Thomas Stewart and Patricia O’Connell, authors of Woo, Wow, and Win: Service Design, Strategy and the Art of Customer Delight (Harper Collins),say it’s time to recognize that the design of services needs to be managed with as much care as the design of products. We talked via email about the trend to push more work to the customer and how that affects customer experience.
Q: Companies are looking to reduce their costs by shifting to kiosks and self-service. Is there any way of doing this right?
A: There are plenty of ways of doing it right. Nothing is wrong with self-service — most of us would rather use an ATM than go to a teller’s window. Companies get into trouble when self-service imposes a burden on customers — when it makes them do more work than before without any benefit to the customer. That’s not just a pain, it’s actually a hidden price increase.
Q: You cite research showing people feel less guilty about stealing from a machine than from a person. So isn’t it counterintuitive?
A: Scholars at the University of Leicester in the UK found that the rate of shoplifting more than doubled with self-checkout. There are lots of reasons. One is that people feel no one’s watching — it appears easier to get away with. Another is that people feel less guilty ripping off a machine than ripping off a person. And a third is that many of these systems are badly designed — so frustrated customers just stick stuff in a bag or pocket and walk out, feeling they are somehow entitled.
A couple of things bear examination here. One, of course, is that plenty of people realize they have other options than stealing — starting with being honest, and of course, shopping in stores that provide the kinds of experiences and services they like.
If we were in charge of a store that saw a big increase in “lost merchandise,” we would look at what else had happened in that same time frame, and alter and shift variables until we saw some correlations. That’s just good business practice.

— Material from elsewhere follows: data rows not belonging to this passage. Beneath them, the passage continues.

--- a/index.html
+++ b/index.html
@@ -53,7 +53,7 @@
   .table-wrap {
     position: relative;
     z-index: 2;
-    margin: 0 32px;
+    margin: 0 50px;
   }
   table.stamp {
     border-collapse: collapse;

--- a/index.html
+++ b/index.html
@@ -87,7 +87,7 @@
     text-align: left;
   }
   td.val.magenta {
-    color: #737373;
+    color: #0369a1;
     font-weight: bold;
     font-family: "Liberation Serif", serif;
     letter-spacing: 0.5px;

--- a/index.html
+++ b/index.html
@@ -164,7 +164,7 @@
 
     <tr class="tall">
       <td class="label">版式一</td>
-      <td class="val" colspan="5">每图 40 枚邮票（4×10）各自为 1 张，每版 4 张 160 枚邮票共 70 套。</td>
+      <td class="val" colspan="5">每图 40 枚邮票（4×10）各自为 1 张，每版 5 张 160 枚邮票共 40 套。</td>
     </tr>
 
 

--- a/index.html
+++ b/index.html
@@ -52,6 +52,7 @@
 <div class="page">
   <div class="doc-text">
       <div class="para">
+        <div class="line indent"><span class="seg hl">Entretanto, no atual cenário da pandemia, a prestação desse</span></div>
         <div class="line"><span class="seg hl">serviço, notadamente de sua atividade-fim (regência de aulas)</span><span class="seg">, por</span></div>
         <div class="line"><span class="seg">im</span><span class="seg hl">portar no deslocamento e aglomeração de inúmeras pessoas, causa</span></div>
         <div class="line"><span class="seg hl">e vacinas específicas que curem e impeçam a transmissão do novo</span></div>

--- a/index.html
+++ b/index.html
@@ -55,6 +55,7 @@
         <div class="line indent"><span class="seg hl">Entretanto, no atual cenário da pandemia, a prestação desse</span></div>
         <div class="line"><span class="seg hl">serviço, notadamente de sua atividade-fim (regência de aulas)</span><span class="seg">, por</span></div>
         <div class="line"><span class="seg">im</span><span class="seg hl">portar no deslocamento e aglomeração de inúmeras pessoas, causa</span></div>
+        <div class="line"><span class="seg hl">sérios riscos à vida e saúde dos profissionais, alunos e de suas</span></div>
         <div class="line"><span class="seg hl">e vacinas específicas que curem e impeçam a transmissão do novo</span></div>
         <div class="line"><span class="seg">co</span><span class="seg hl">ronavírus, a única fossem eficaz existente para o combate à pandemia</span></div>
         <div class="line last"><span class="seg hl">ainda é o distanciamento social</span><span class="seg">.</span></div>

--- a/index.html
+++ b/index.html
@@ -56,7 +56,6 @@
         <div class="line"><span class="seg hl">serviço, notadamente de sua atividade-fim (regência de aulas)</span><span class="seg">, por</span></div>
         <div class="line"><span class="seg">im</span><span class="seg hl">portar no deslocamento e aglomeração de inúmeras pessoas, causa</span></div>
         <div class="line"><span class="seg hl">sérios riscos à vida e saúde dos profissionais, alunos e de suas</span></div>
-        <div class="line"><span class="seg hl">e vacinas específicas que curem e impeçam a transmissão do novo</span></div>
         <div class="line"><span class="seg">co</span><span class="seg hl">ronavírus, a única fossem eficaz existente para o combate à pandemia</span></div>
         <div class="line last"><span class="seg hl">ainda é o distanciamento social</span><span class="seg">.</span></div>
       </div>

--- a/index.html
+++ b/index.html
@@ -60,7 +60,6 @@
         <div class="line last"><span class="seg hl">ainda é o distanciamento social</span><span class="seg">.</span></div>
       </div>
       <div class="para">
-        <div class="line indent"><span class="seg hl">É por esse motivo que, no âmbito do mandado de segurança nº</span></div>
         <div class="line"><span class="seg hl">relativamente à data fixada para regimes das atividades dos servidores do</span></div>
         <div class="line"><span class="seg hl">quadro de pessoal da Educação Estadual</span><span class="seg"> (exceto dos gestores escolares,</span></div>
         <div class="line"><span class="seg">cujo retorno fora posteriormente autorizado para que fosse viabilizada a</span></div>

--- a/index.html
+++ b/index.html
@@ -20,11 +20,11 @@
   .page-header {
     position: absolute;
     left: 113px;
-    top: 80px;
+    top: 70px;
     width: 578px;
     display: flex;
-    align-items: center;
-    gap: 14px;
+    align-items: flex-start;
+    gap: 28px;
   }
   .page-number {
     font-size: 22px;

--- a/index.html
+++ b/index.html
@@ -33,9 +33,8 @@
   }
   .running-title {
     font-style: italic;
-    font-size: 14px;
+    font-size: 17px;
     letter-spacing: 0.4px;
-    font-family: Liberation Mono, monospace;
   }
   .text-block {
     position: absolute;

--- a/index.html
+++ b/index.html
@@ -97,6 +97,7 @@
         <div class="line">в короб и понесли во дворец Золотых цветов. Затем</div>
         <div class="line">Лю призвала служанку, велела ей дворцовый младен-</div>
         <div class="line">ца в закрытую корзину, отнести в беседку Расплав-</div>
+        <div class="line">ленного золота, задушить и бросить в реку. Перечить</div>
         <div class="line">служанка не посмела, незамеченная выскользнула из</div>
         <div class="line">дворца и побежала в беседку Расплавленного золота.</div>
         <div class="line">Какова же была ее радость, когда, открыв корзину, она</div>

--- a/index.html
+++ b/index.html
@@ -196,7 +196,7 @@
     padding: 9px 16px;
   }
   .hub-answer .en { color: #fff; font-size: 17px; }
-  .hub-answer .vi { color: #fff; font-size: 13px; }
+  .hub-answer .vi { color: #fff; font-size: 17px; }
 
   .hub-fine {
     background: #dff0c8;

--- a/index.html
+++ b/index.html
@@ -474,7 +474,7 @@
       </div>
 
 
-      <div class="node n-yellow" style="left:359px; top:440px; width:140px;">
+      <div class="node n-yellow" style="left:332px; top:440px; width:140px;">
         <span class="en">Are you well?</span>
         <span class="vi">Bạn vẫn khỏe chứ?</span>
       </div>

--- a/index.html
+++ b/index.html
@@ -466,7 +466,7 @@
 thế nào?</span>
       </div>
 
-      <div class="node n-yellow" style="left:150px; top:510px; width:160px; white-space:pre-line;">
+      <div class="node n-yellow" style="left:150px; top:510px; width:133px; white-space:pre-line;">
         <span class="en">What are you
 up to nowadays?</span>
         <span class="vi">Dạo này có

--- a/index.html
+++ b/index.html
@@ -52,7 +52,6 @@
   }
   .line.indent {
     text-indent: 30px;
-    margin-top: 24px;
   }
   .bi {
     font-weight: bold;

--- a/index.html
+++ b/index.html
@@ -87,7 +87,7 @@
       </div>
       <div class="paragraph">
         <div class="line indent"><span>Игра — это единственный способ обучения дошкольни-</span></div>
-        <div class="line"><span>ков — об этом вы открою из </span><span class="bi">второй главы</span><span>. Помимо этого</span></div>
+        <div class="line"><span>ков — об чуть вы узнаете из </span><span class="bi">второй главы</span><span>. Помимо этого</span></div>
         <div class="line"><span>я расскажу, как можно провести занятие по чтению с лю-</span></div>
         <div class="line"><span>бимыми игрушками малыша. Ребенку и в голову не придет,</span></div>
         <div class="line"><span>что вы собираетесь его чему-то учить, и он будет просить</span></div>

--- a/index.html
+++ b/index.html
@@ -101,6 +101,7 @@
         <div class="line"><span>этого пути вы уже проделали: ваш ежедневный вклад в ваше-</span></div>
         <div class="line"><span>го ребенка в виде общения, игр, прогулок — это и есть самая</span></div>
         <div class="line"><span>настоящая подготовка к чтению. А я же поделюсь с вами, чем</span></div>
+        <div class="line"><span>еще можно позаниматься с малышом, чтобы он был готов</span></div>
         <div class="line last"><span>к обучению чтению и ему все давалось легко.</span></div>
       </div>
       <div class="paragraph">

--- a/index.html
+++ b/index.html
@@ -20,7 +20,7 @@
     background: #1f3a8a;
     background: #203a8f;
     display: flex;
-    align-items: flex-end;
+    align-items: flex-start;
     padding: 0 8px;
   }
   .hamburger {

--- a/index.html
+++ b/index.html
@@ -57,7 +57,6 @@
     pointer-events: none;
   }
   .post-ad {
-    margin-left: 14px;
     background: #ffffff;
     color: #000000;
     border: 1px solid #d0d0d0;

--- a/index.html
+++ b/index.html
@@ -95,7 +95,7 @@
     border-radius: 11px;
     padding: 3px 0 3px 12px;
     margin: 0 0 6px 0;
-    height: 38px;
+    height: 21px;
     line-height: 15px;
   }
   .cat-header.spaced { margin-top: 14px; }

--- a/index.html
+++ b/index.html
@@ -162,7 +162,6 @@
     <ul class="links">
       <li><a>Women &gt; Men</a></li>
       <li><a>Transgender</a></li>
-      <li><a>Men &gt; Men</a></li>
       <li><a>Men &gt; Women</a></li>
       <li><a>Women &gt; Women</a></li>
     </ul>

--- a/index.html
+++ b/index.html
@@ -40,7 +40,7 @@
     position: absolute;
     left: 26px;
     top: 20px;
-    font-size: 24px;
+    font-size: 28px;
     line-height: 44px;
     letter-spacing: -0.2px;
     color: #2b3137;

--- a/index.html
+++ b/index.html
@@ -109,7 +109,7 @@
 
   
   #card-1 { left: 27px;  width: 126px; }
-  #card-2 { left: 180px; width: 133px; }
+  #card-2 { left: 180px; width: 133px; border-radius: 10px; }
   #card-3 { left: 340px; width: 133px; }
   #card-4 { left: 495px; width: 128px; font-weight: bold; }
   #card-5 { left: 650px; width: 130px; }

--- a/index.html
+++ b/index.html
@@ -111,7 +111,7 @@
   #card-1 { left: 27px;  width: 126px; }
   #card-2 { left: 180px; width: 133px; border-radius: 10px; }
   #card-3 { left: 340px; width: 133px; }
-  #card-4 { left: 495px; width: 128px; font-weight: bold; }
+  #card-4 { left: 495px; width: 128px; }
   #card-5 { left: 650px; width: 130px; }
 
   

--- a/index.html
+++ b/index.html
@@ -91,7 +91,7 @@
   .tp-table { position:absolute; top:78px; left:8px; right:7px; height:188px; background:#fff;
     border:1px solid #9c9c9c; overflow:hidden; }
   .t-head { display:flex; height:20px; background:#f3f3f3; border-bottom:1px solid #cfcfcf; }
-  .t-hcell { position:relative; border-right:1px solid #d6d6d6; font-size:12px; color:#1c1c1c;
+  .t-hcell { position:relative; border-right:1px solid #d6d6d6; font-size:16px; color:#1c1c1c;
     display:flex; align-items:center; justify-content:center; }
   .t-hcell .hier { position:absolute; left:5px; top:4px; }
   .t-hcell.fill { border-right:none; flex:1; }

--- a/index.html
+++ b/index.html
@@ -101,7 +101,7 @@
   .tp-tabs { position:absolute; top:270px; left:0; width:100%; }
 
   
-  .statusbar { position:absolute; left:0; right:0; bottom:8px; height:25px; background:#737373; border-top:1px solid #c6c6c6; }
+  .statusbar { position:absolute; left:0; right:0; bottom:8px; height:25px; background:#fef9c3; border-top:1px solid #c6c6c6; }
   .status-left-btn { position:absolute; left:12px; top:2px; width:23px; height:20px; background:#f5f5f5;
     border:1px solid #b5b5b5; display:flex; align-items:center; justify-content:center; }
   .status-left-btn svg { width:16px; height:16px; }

Q: Can you give some specifics about anyone who’s doing it right? And who’s doing it wrong?
A: If we’re just talking about self-service, we can think of many — the ATM is one example. When airlines started trying to do self-service check-in, the process was pretty terrible, but by now the combination of online booking and kiosk check-in is working pretty smoothly for routine transactions. Do your customers feel like they are saving money by doing their booking online, or do they feel like they are being penalized for paying more for doing it by phone?
The airlines fail badly when there are problems, because they have cut staff too much. Sometimes it’s a matter of scale. Humans can only work so fast, and not all jobs can be handled through an app or courtesy of AI.
Albertsons — the California-based supermarket chain — has eliminated self-check-out in some stores and in others is offering both self-check-out and traditional cashiers. They’ve looked at the demographics and patterns in their stores to figure out what works.
Q: How do you balance what’s in the best customer interest with pressure on the bottom line?
A: The assumption in that question is that serving customers’ interest isn’t good business. That’s wrong. Trouble comes when a company bends over backward to over-serve those customers who are wrong for that company. McDonald’s shouldn’t prepare your burger medium rare — because their service isn’t designed for that level of customization.
An important lesson of Woo, Wow, and Win is that companies need to connect their strategy to the expectations they set for customers, then design their services in such a way that they can meet those expectations profitably, repeatably, scaleably, and reliably.
Q: Why did you write your book?
A: Services — everything but mining, manufacturing, and agriculture — comprise 80% of the economy, yet most of what we know about management and running a business has been portaged over from more than 100 years of manufacturing.